La natura irrompe potente nelle opere di Henrique Oliveira


Nato nel 1973 a Ourinhos in Brasile, Henrique Oliveira, che vive e lavora tra Londra e San Paolo, con le sue stupefacenti installazioni e sculture in legno dà spazio e glorifica una natura da troppo sfruttata e repressa dall’uomo. In un momento storico in cui, soprattutto in Brasile (con politiche controverse a favore dell’espansione delle terre coltivate a discapito della foresta amazzonica) si attenta al suo equilibrio, Oliveira lascia che siano proprio gli elementi arborei a prevalere in una rivalsa irruente ed emozionante. Vegetazione e ambiente, a suo opportuno intendere, sono coordinate ineludibili dell’esperienza, dell’esistenza, quindi dell’agire e del pensare. Costituiscono il nostro “luogo”, da considerare non solo in qualità di dato plastico/oggettivo, ma anche quale ambito di assetto dell’interazione sociale, fulcro di benessere, struttura di sentimento, centro di significato.
Henrique Oliveira e la sacralità della Natura


Le leggi naturali hanno una loro sacralità e la ricchezza della vita è nella connessione con esse. È un’urgenza non più rimandabile. Questo artista ha meditato e attuato la sua armonica risposta, avido di ritrovarsi – e di porci – al cospetto di una flora da contemplare e riverire come evento essenziale.

Così fa esplodere pareti e pavimenti, squarciati da elementi vigorosi, trofei ammonitori che vengono avanti, serpeggiano, invadono lo spazio con rusticana raffinatezza, si annodano al vuoto che perde ogni stigma di assenza per assurgere a entità dinamica, movimento creaturale, fluttuazione delle parti. In tanta bellezza e imponenza, profondità e superficie coincidono, la tensione della forma esce dalla materia per rievocare il pulsare del mondo.

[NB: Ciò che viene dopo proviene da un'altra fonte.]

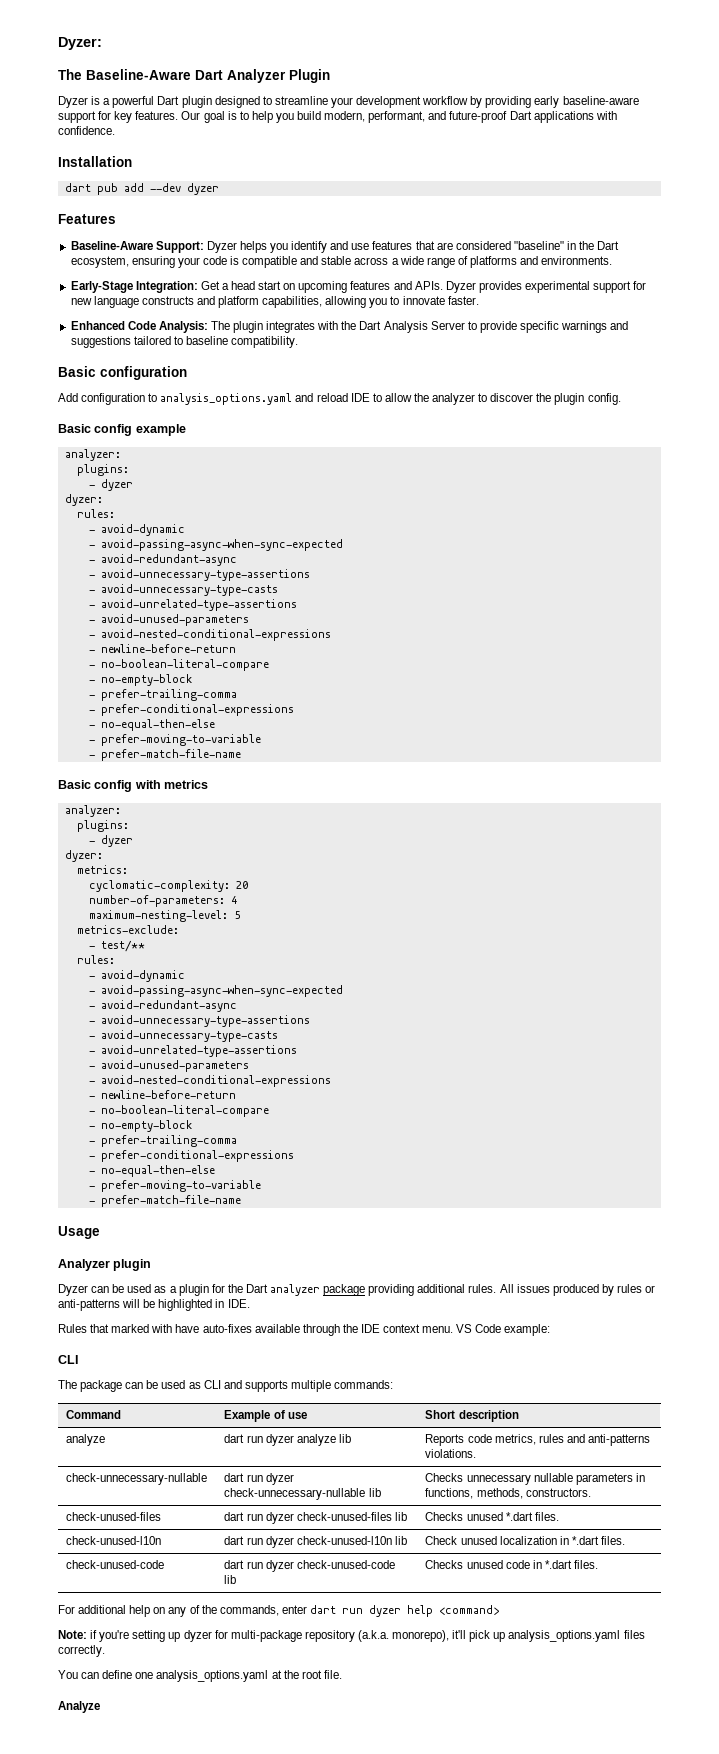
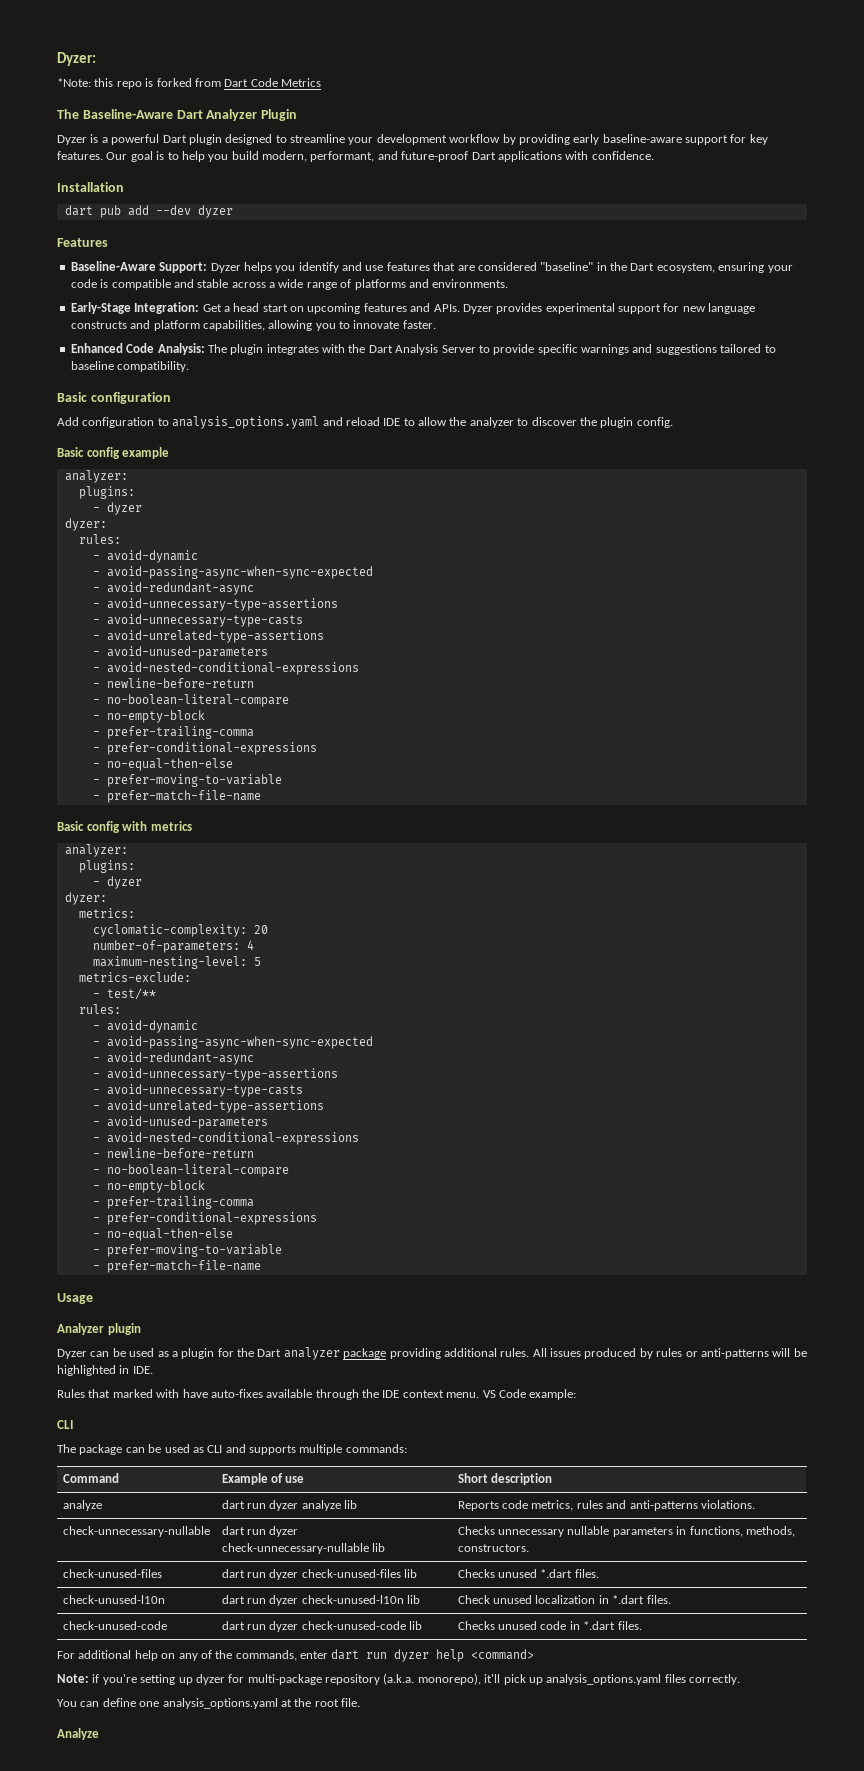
+ *Note: this repo is forked from Dart Code Metrics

L’autore lascia che il paesaggio trafigga, s’insinui al chiuso, infilzi le stanze dove attecchisce violentemente determinando l’iperbole di una rinascita che si consuma sotto i nostri occhi. Una rinascita che scorre liberamente, fagocitando bordi, limiti, contorni e avvertiamo con empatia di voler aderire a un nuovo progetto, una nuova meta: una vigilia da percorrere con la responsabilità di salvaguardare maggiormente il pianeta e il rigoglio della terra.


Henrique ci ricorda che l’uomo non deve essere una minaccia, bensì una garanzia dell’euritmia generale. Continuare a soffocare il territorio con costrizioni agricole e soprattutto urbane, equivale a inasprirlo, alimentando uno slancio vitale incontenibile; esso diventa vorace e implacabile, come ci palesa nei suoi lavori: intrecci di fusti giganti che irradiandosi assimilano persino l’aria.


Per realizzare tali sculture, così miti e così vendicative, utilizza legni di scarto riciclati da discariche e cassonetti, compensato alterato e assi di staccionate recuperate nei cantieri; un riuso concepito anche per sottolineare allusivamente il degrado tessutale fisico e civico della città di San Paolo.



Egli procede per incollature e assemblaggi, tinteggiature, fessurazioni, scavi, stratificazioni. A volte elaborando metastasi tuberose che invalidano muri (i quali sembrano respirare come carne o pelle), altre concertando addirittura percorsi praticabili, a guisa di viscere sinuose che assorbono i passi inghiottendoli in un silenzio uterino. Sembrano archivi di memorie a fare il più metafisico peso del tempo.



Sia scultore che pittore, apprezzato a livello internazionale e giustamente considerato soggetto trainante della giovane generazione di artisti brasiliani, Henrique Oliveira attraversando un corridoio etico ci consegna genialmente zone di selvaggia magnificenza – bizzarra, magnetica -, di rapimento e preziosa proposta, perché la sua fantasia comincia dalla verità e la verità, partendo dal cuore, diventa linfa di destino per tutti: un destino di salvezza e non di disincanti o, peggio, di rimorsi.